* **EXERCISE PROMPT**
Look at the data below and print exactly the lines from its first line through the line with "8px; font-size: 15px; font-weight: bold;"; the pictures stay out of the copy.

* **GIVEN RECORDS**
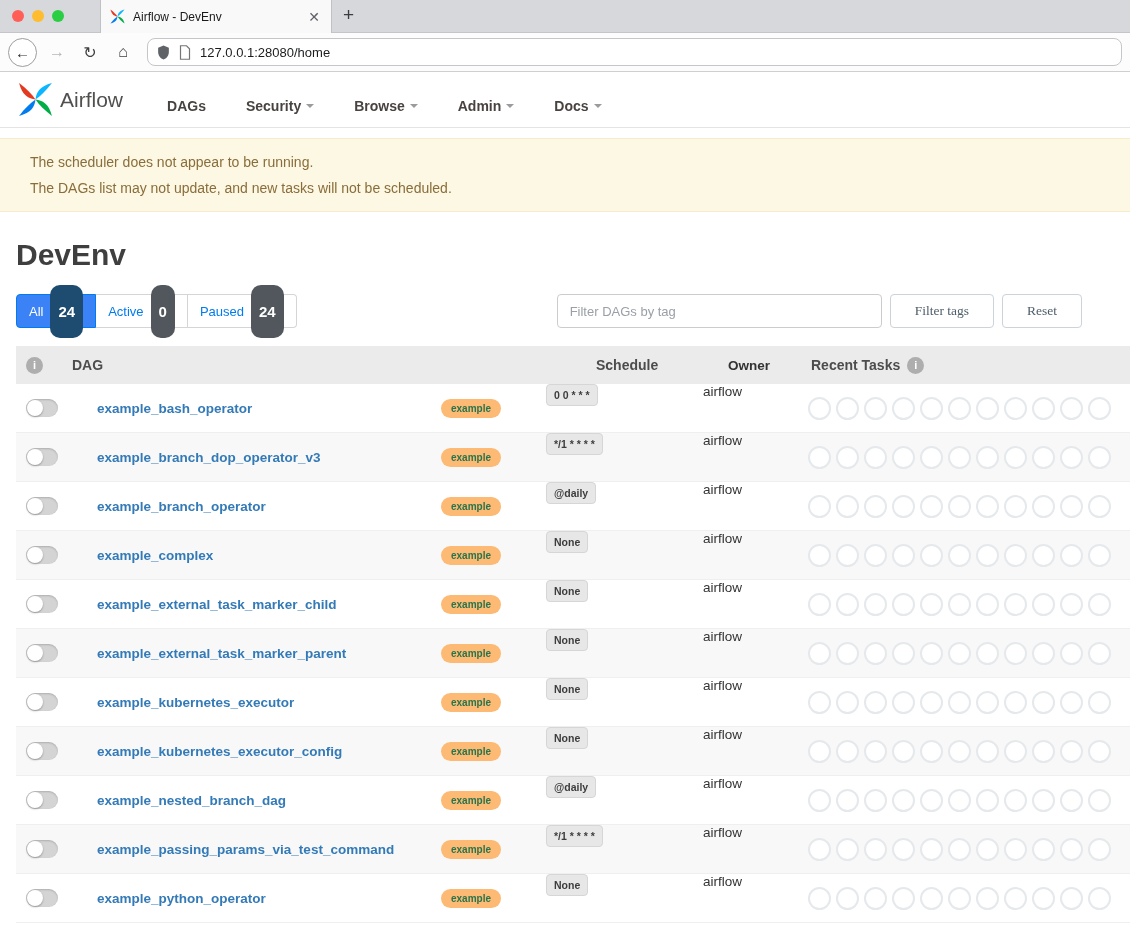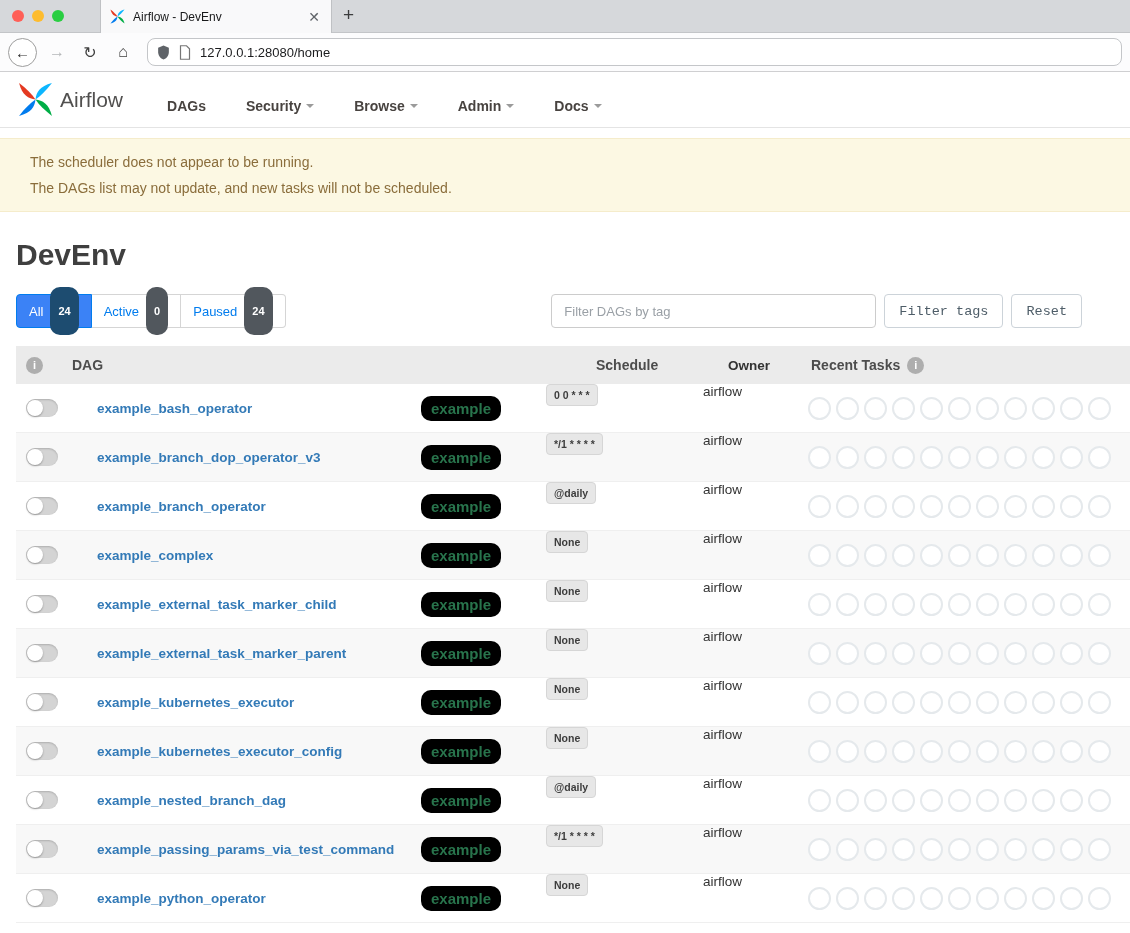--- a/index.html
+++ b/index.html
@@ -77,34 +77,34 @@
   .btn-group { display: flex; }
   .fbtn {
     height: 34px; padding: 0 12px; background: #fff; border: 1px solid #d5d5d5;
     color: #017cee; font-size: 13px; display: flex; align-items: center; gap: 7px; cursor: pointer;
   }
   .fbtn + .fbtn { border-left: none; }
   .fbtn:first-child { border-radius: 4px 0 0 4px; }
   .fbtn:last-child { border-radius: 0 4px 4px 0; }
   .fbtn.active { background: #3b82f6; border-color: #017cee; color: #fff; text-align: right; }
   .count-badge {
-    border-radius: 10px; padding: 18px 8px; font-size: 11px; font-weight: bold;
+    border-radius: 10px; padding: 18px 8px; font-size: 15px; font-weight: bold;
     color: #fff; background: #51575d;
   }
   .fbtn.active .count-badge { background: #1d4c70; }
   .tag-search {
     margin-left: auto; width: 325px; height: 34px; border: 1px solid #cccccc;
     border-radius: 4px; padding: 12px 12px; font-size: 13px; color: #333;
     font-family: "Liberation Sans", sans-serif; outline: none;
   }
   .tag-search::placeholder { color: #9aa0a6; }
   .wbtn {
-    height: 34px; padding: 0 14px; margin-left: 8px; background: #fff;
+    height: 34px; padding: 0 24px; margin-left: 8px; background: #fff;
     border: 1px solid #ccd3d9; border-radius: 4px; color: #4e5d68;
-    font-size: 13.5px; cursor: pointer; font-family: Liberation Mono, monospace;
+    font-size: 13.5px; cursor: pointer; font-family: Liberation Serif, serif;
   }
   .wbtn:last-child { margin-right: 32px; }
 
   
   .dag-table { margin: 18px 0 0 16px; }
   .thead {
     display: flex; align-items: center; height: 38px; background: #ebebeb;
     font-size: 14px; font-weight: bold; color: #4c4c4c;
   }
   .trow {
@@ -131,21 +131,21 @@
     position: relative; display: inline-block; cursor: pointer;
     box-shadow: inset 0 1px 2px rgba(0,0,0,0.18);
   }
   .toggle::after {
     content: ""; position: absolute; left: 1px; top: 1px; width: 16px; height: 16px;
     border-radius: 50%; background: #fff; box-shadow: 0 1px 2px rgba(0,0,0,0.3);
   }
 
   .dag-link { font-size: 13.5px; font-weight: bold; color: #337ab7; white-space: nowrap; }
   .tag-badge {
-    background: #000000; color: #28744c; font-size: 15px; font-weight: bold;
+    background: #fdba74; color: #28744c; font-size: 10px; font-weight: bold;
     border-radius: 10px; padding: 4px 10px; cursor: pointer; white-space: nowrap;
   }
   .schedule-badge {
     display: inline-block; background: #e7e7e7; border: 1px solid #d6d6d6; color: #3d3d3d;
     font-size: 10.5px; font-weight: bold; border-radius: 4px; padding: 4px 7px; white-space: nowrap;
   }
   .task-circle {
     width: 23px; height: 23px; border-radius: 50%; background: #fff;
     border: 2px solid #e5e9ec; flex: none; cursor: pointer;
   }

* **TASK ANSWER**
--- a/index.html
+++ b/index.html
@@ -77,34 +77,34 @@
   .btn-group { display: flex; }
   .fbtn {
     height: 34px; padding: 0 12px; background: #fff; border: 1px solid #d5d5d5;
     color: #017cee; font-size: 13px; display: flex; align-items: center; gap: 7px; cursor: pointer;
   }
   .fbtn + .fbtn { border-left: none; }
   .fbtn:first-child { border-radius: 4px 0 0 4px; }
   .fbtn:last-child { border-radius: 0 4px 4px 0; }
   .fbtn.active { background: #3b82f6; border-color: #017cee; color: #fff; text-align: right; }
   .count-badge {
-    border-radius: 10px; padding: 18px 8px; font-size: 11px; font-weight: bold;
+    border-radius: 10px; padding: 18px 8px; font-size: 15px; font-weight: bold;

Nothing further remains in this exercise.